Bonobo Communication Mirrors Human Language Structure

American Association for the Advancement of Science (AAAS)

Wild bonobos – our closest living relatives – communicate using vocal calls organized in compositionally complex semantic structures that mirror key features of human language, according to a new study. The findings challenge long-held assumptions about the uniqueness of human language and open new avenues for understanding the evolution of communication. A hallmark characteristic of human language is its ability to combine discrete elements to form more complex, meaningful structures. This principle, known as compositionality, allows for the assembly of morphemes (the smallest unit of language with meaning) into words and words into sentences; the meaning of the whole is determined by its constituent parts and their arrangement. Compositionality can take two forms: trivial and nontrivial. In trivial compositionality, each word maintains its independent meaning. Nontrivial compositionality involves a more complex, nuanced relationship where meaning is not simply a direct sum of the words involved. Compositionality may not be unique to human language; studies in birds and primates have demonstrated that some animals are capable of combining meaningful vocalizations into trivially compositional strucutres. However, to date, there is no direct evidence that animals use nontrivial compositionality in their communication.
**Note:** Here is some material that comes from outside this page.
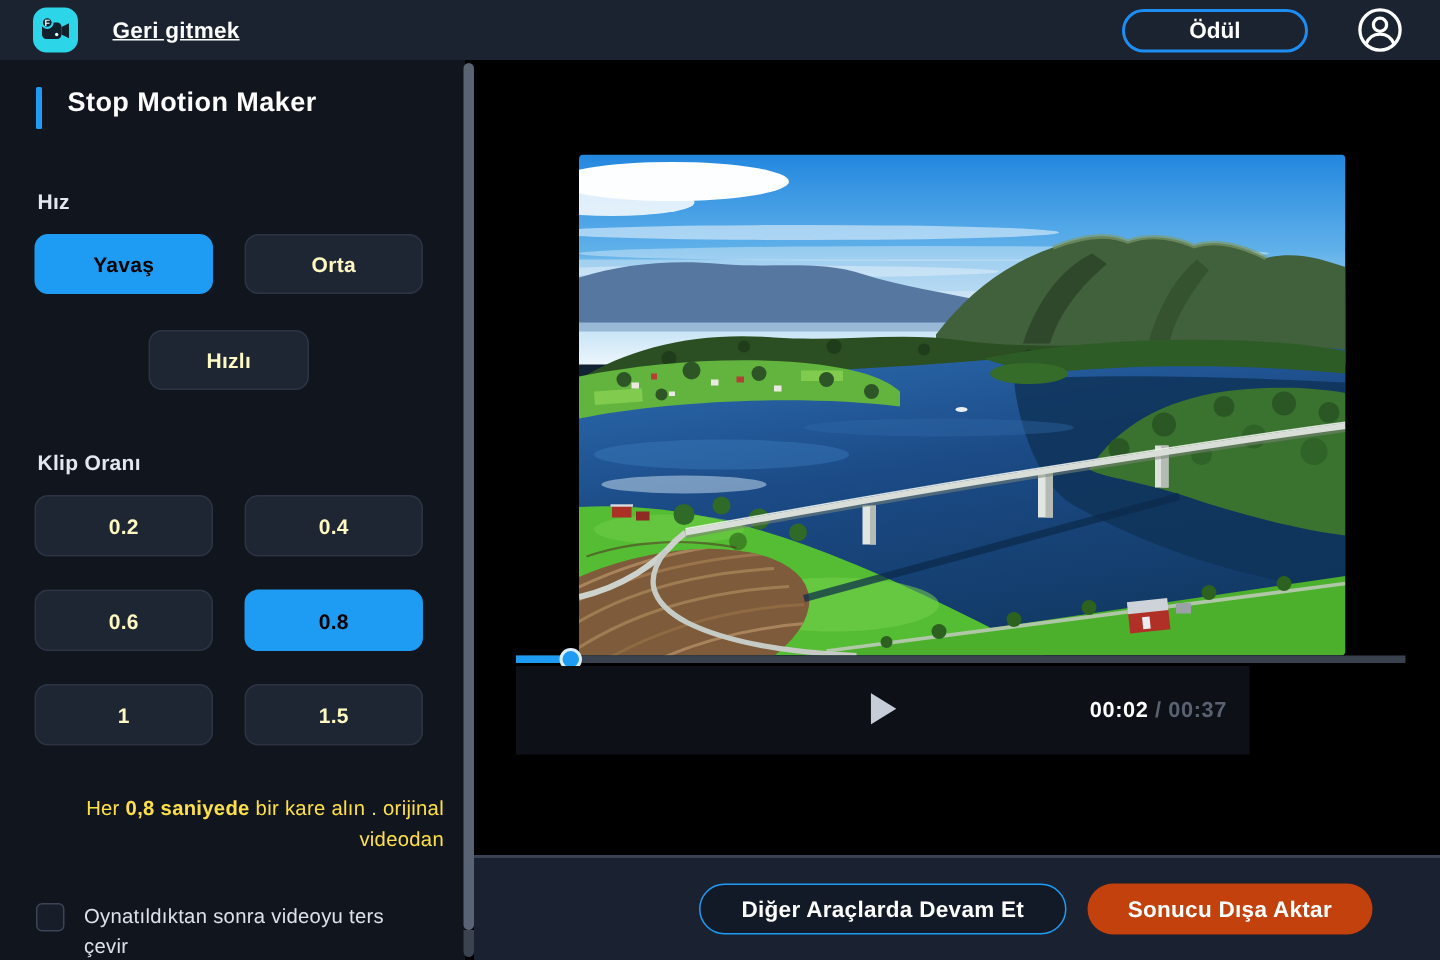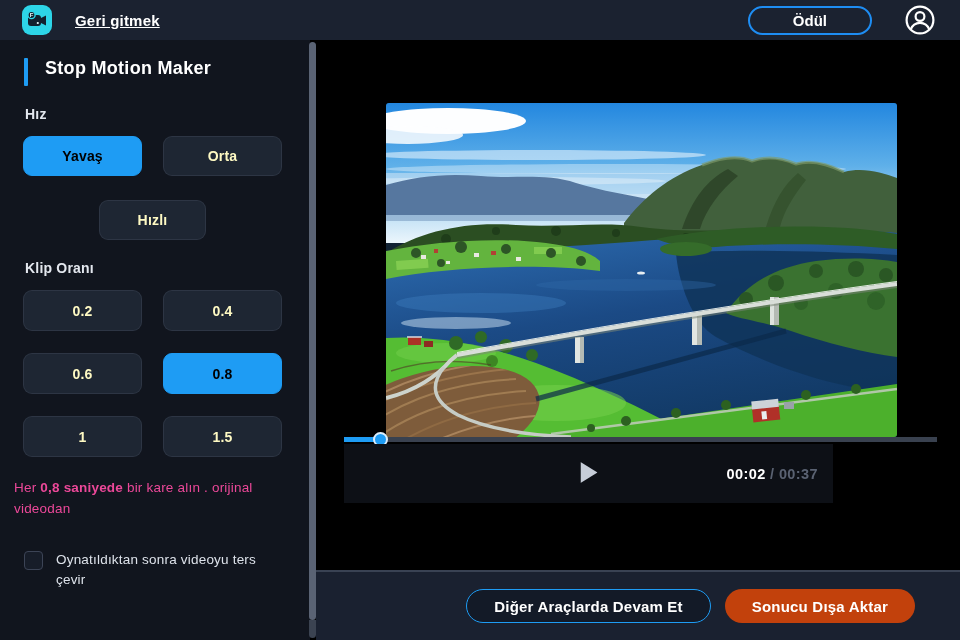"Hız" .section-label { margin: 20px 0 0 25px -> 40px 0 0 25px }
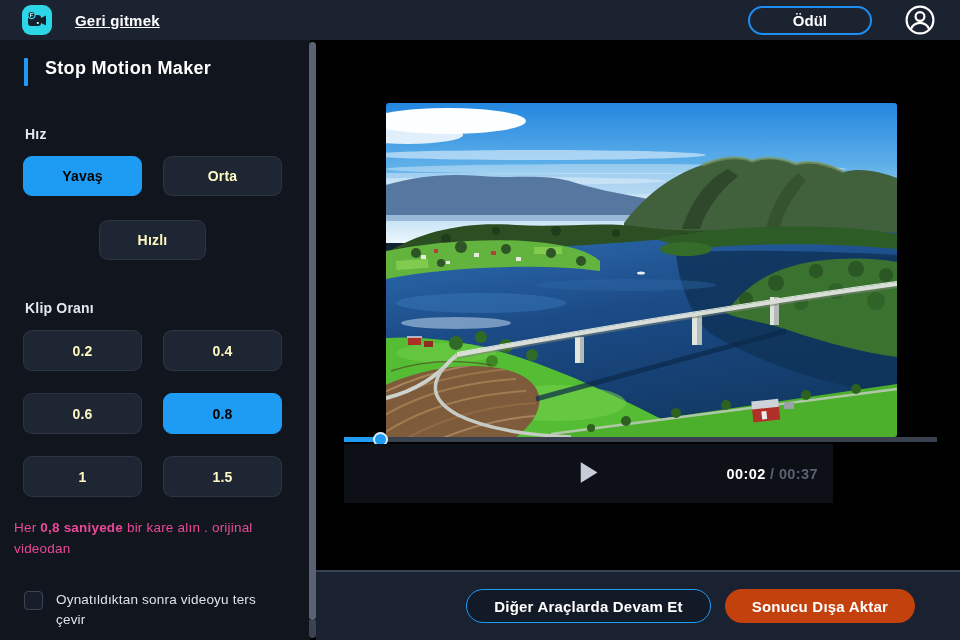"Her 0,8 saniyede bir kare" .desc { color: #ec4899 -> #fde047; margin: 21px auto 0 -> 32px auto 0; text-align: left -> right }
Here, Mélissa Berthet and colleagues report strong empirical evidence that wild bonobos (Pan paniscus) use nontrivial compositionality in their vocal communication. Berthet et al. analyzed 700 recordings of bonobo vocal calls and call combinations and documented over 300 contextual features associated with each utterance. Employing a method derived from distributional semantics – a linguistic framework that measures meaning similarities between words – the authors analyzed these contextual features to infer the meanings of individual bonobo vocalizations and quantify their relationships. Then, to assess whether bonobo call combinations follow compositional principles, they applied a multi-step approach previously used to identify compositionality in human communication. Berthet et al. discovered that bonobo call types integrate into four compositional structures, three of which exhibit non-trivial compositionality, suggesting that bonobo communication shares more structural similarities with human language than previously recognized.